Apps will need to be removed from Google Play, Apple App Store
Banning mobile apps will require that the apps be removed from the Google Play and Apple App Store, and any other app download stores available.
In addition, their network connectivity will need to be blocked to ensure that the apps already downloaded cannot be used, in case they require network connectivity. This would likely be done in a way similar to how websites are banned in India.
Tiktok’s ad revenue grew by 50% in past year, says report
According to an article in Mint, TikTok’s advertising revenue has witnessed a 50 percent growth in the past year. However, it is yet to take a significant share of the country’s Rs 17,000 crore digital ad market, which is dominated by Google and Facebook, the report stated.
Ban imposed to protect data of Indians, says Ravi Shankar Prasad
For safety, security, defence, sovereignty & integrity of India and to protect data & privacy of people of India the Government has banned 59 mobile apps.
Jai Hind! 🇮🇳
— Ravi Shankar Prasad (@rsprasad) June 29, 2020
Section 69A of IT Act used to enforce ban
According to a report in The Indian Express, the Centre has used Section 69A of the Information Technology Act to enforce the ban.
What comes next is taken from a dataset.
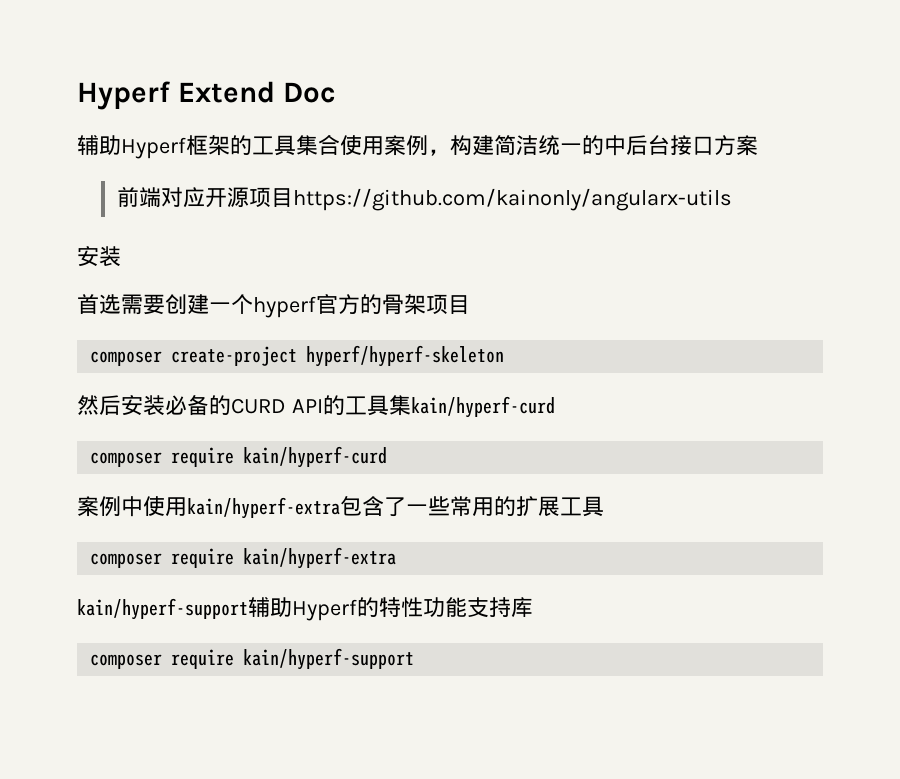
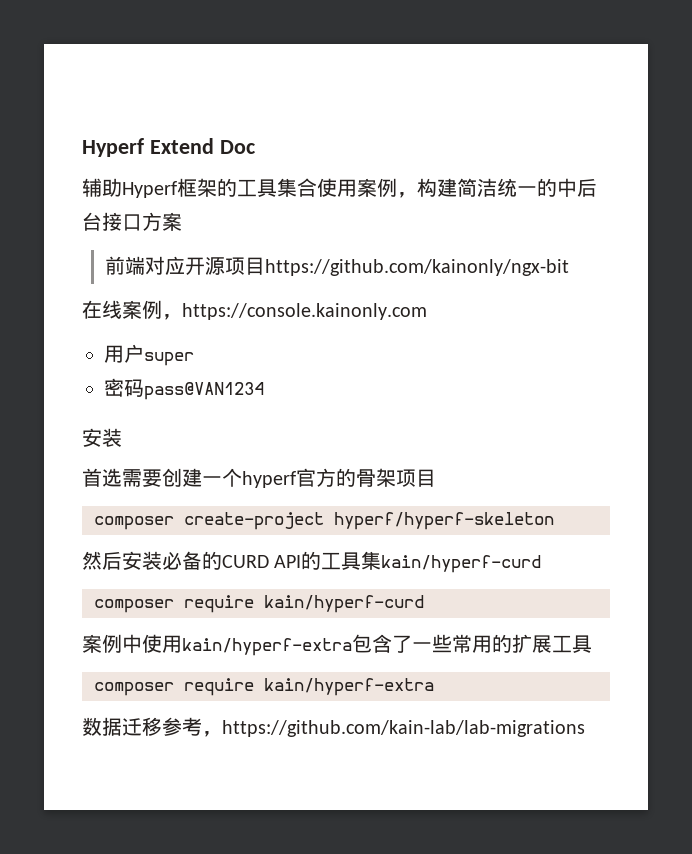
[292,188,732,211] https://github.com/kainonly/angularx-utils -> [265,259,570,276] [82,300,427,320] [104,344,194,366] [104,378,264,400] https://github.com/kainonly/ngx-bit // 在线案例，https://console.kainonly.com // 用户super // 密码pass@VAN1234
[77,596,533,621] [90,648,415,670] kain/hyperf-support辅助Hyperf的特性功能支持库 // composer require kain/hyperf-support -> [82,717,585,737] 数据迁移参考，https://github.com/kain-lab/lab-migrations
Helo, CamScanner among banned apps
The list of apps that have been banned also include Helo, Likee, Cam Scanner, Vigo Video, Mi Video Call – Xiaomi, Clash of Kings as well as e-commerce platforms Club Factory and Shein.
This marks the largest sweep against the Chinese technology companies.
Centre bans 59 Chinese apps
India on Monday banned 59 apps with Chinese links, including hugely popular TikTok and UC Browser, saying they were prejudicial to sovereignty, integrity and security of the country.
The ban, which comes in the backdrop of current stand-off along the Line of Actual control in Ladakh with Chinese troops, also includes WeChat and Bigo Live.